A total of 256 volunteers from the three studies for whom at least four plasma piperaquine levels were available and for whom at least one interpretable electrocardiogram was performed following the baseline study were considered evaluable for pharmacokinetic (PK)-pharmacodynamic (PD) modeling analysis. The plasma piperaquine concentration, reported as the piperaquine base (PIP) concentration, was analyzed as described previously by ultraperformance liquid chromatography coupled with mass spectrometry with a Xevo TQ-S mass spectrometer (Waters, Milford, MA, USA). The lower limit of quantification (LLOQ) was 0.54 ng/ml PIP (4). Blood sampling was performed on the basis of the individual study designs. The 2010 study collected samples for PIP concentration determination at 0 h (predosing), at 4, 24, 48, and 72 h postdosing, and then weekly until day 42. The 2012 study collected samples for PIP concentration determination at 0 h (predosing) and 4, 24, and 28 h postdosing for each initial monthly dose, while the 2013 study collected samples for PIP concentration determination at 0 h (predosing), at 4, 24, 48, 52, and 72 h postdosing, and then weekly for 6 weeks. In addition, blood sampling on the day of recurrence was performed for the 2010 and 2013 studies.

Resting 12-lead electrocardiograms were performed on each volunteer, who was in the supine position, at 0 h (predosing), at 24, 48, and 72 h postdosing, and then weekly after the first dose until day 42 in the 2010 study; at 0, 4, 24, and 28 h after the first dose each month for the 2012 study; and at 0, 4, 24, 48, and 52 h and weekly after the first dose for the 2013 study.
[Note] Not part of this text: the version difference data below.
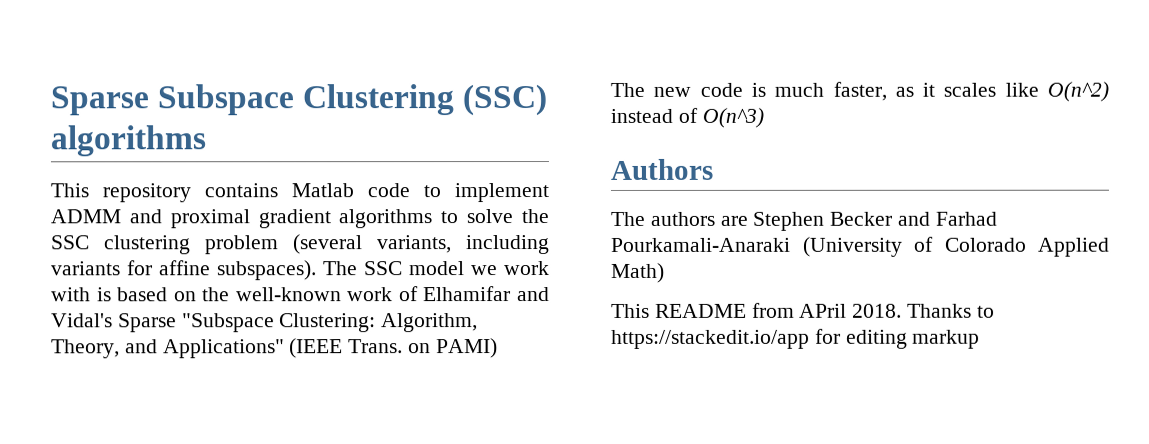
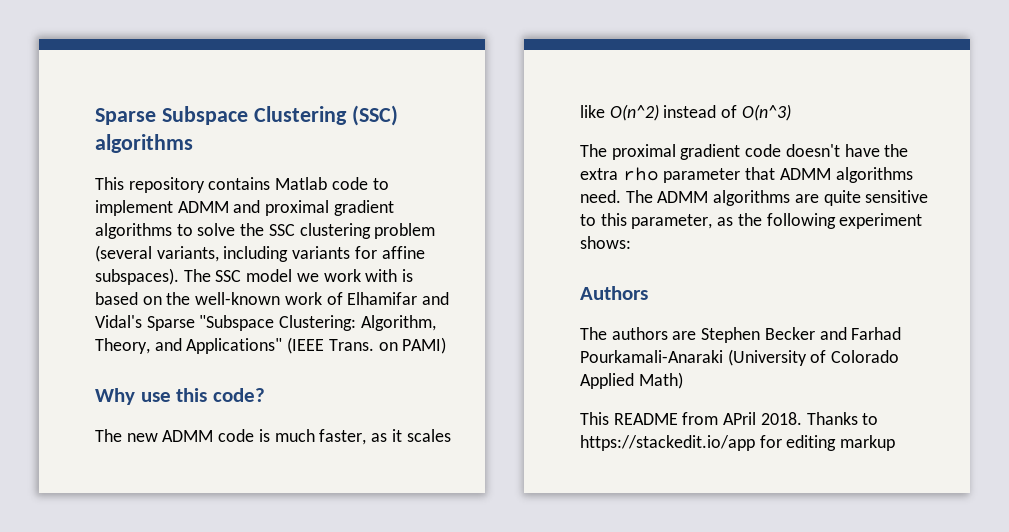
(498, 348) none -> [95,388,265,405] // Why use this code?
(692, 91) none -> [162,430,214,442] ADMM
(764, 117) none -> [580,144,909,160] [580,167,913,183] [580,190,929,206] [580,213,923,229] [580,236,631,249] // The proximal gradient code doesn't have the extra rho parameter that ADMM algorithms need. The ADMM algorithms are quite sensitive to this parameter, as the following experiment shows:

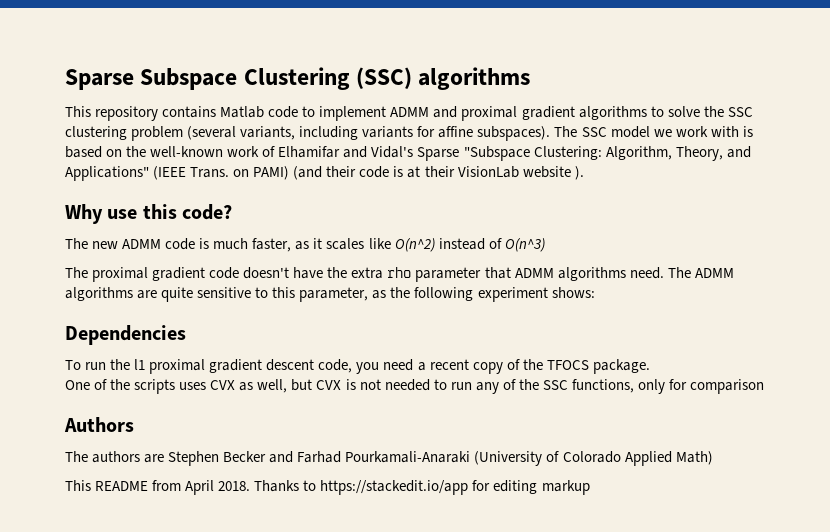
(447, 345) none -> [293,166,584,180] (and their code is at their VisionLab website ).
(631, 242) none -> [65,325,186,345] [65,359,650,374] [65,379,765,394] // Dependencies // To run the l1 proximal gradient descent code, you need a recent copy of the TFOCS package. // One of the scripts uses CVX as well, but CVX is not needed to run any of the SSC functions, only for comparison
[723,412,757,425] APril -> [185,480,215,495] April

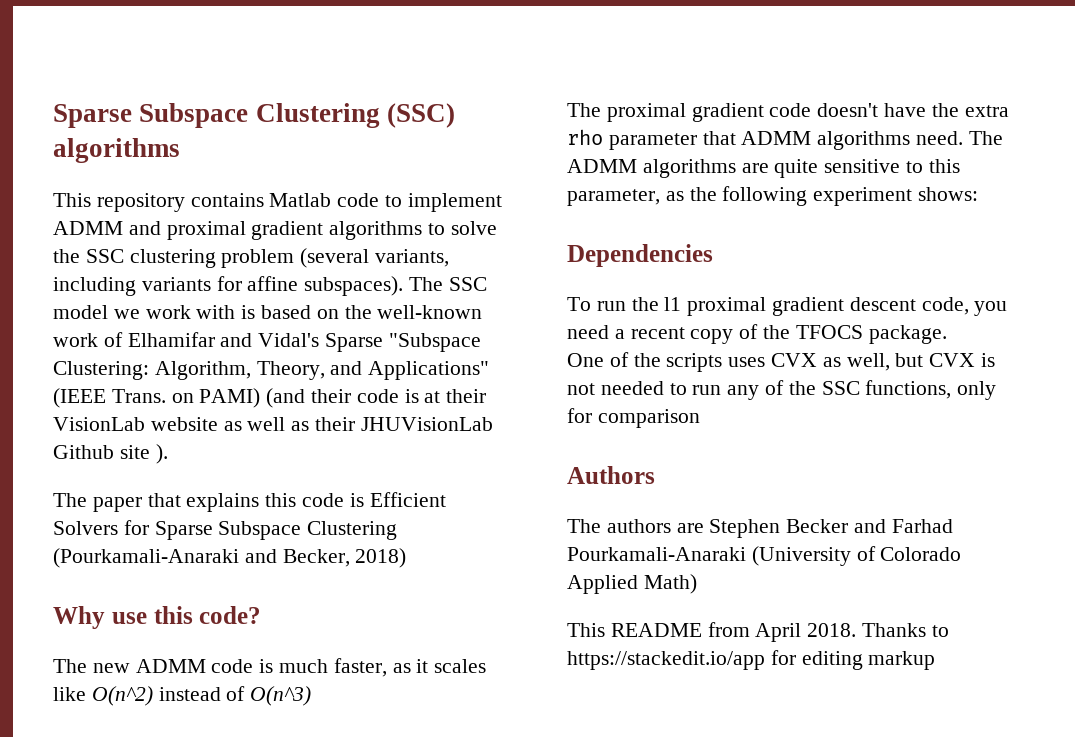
[574,166,584,180] ). -> [223,417,493,431] [53,444,168,464] [53,492,446,512] [53,520,398,540] [53,548,407,568] as well as their JHUVisionLab Github site ). // The paper that explains this code is Efficient Solvers for Sparse Subspace Clustering (Pourkamali-Anaraki and Becker, 2018)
In the 2010 study, a single EKG study was performed, and the results for all volunteers were read by a single reader, while in the 2012 and 2013 studies, three serial EKGs were recorded at least 5 min apart and the results were read by one of three assigned readers. A GE Mac 1200 electrocardiograph was used, and the results from all studies conducted in 2012 and 2013 were digitized. The average of the three QT and RR intervals was recorded manually using calipers. Details of the EKG measurements and the criteria used to halt the studies were reported previously (3, 4). Final decisions regarding subject disposition and the grading of adverse events were made by the principal investigators with concurrence from the DSMB on the basis of manual QTcF (QTcF_m) measurements. The interrater variability for the three investigators responsible for measurement of the QT interval in the study was assessed by comparing independent readings of the same selection of 100 deidentified EKGs obtained in a blind manner. One-way analysis of variance with Tukey's posttest was used to compare the average manual QT interval, RR, and the resultant QTcF from three consecutive EKG complexes in lead II. A Bland-Altman plot was used to analyze the agreement between readers by plotting the percent difference from the mean values using GraphPad Prism software (v.6).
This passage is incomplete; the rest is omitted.